僕がエロをしたカナさんは、とにかく胸が何もなかった。痩せているのだが、胸は昔の言葉でいえば「洗濯板」のような感じ。彼女はブラジャーで盛っていたものの、実際は胸の隆起はなく、同じ部屋で裸になる時、躊躇した。

「ニノミヤさん、私、詐欺してるんです」

「えっ? 別に僕はお金をカナさんに払ってないですよ」

「いや、胸です。コレ、ブラジャーの盛り上がりなんです」

「あぁ、そうですか、全然気にならないですよ」

そうやって彼女のまっ平な胸を見たのだが、それはそれで相手の男としては構わない。これからめくるめくジュポジュポタイム、アッハーン、イクイクタイム、イッて~、まだイきたくない――こうしたことは、互いのボディに関係がないからである。

もちろん、筋骨隆々だった頃の僕は、相手の女性から驚かれた後、「胸筋をギュッとして」「キャー、固い!」などといったプレイはした。だが、それはあくまでもその状況に持ち込めたからである。
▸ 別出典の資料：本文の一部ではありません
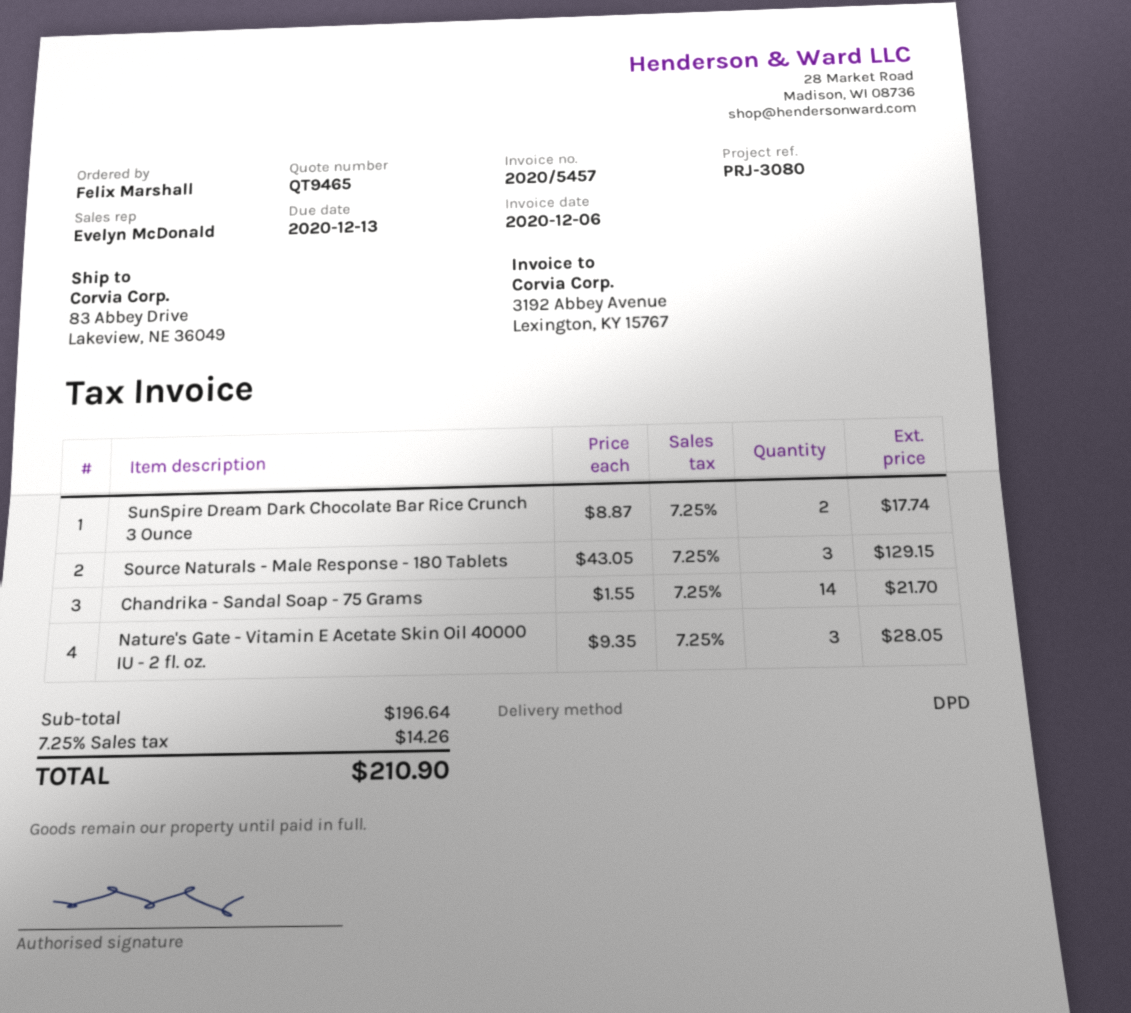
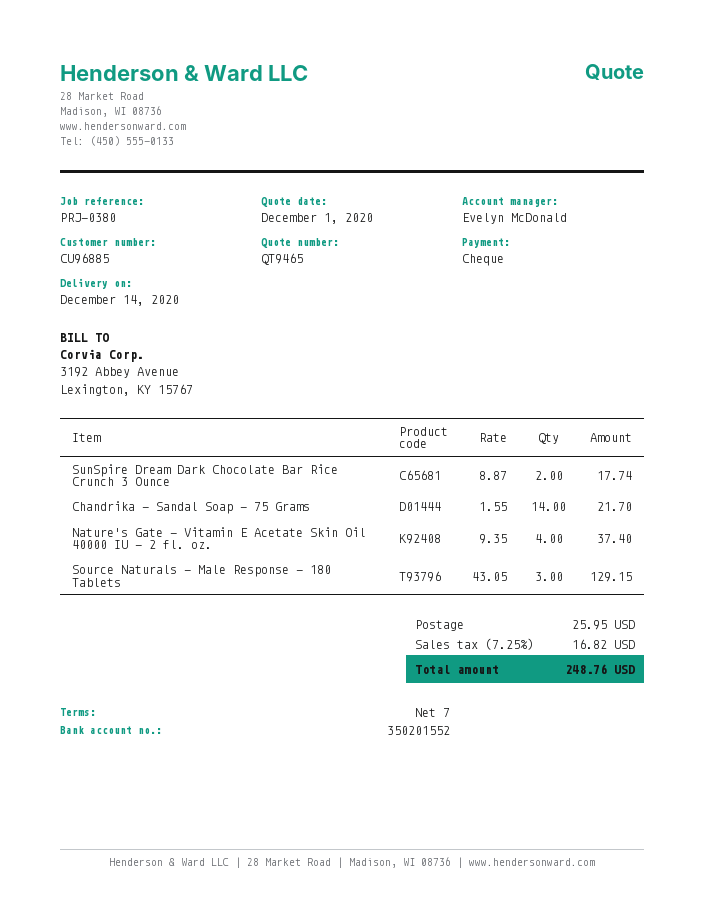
reference: PRJ-3080 -> PRJ-0380
Nature's Gate - Vitamin E Acetate Skin Oil 40000 IU - 2 fl. oz.: 3 x 9.35 = 28.05 -> 4 x 9.35 = 37.40
shipping: none -> 25.95
tax: 7.25% = 14.26 -> 7.25% = 16.82
total: 210.90 -> 248.76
よって、鍛え上げられた肉体でエロをすることは互いの満足感と自尊心を満たすことには繋がるのは間違いない。

自分の身体にコンプレックスを持つ必要はない

確かに彼女の胸は小さかったが、別にそれはたいしたことではない。揉みしだくことができないだけである。しかし、接吻やオーラルセックス、挿入、互いの体を貪る行為などは、胸の大小にかかわらず楽しむことができる。そもそも男だっておっぱいはないではないか。

今回僕が言いたいことは、「胸が小さい」ということをコンプレックスに思うな、ということである。あなたには舌技、口技、手技、そしてアソコ技というものがある。それだけで十分である。だからこそ、自分の身体にコンプレックスを持つことなく、楽しいエロライフを皆さんに送っていただきたい。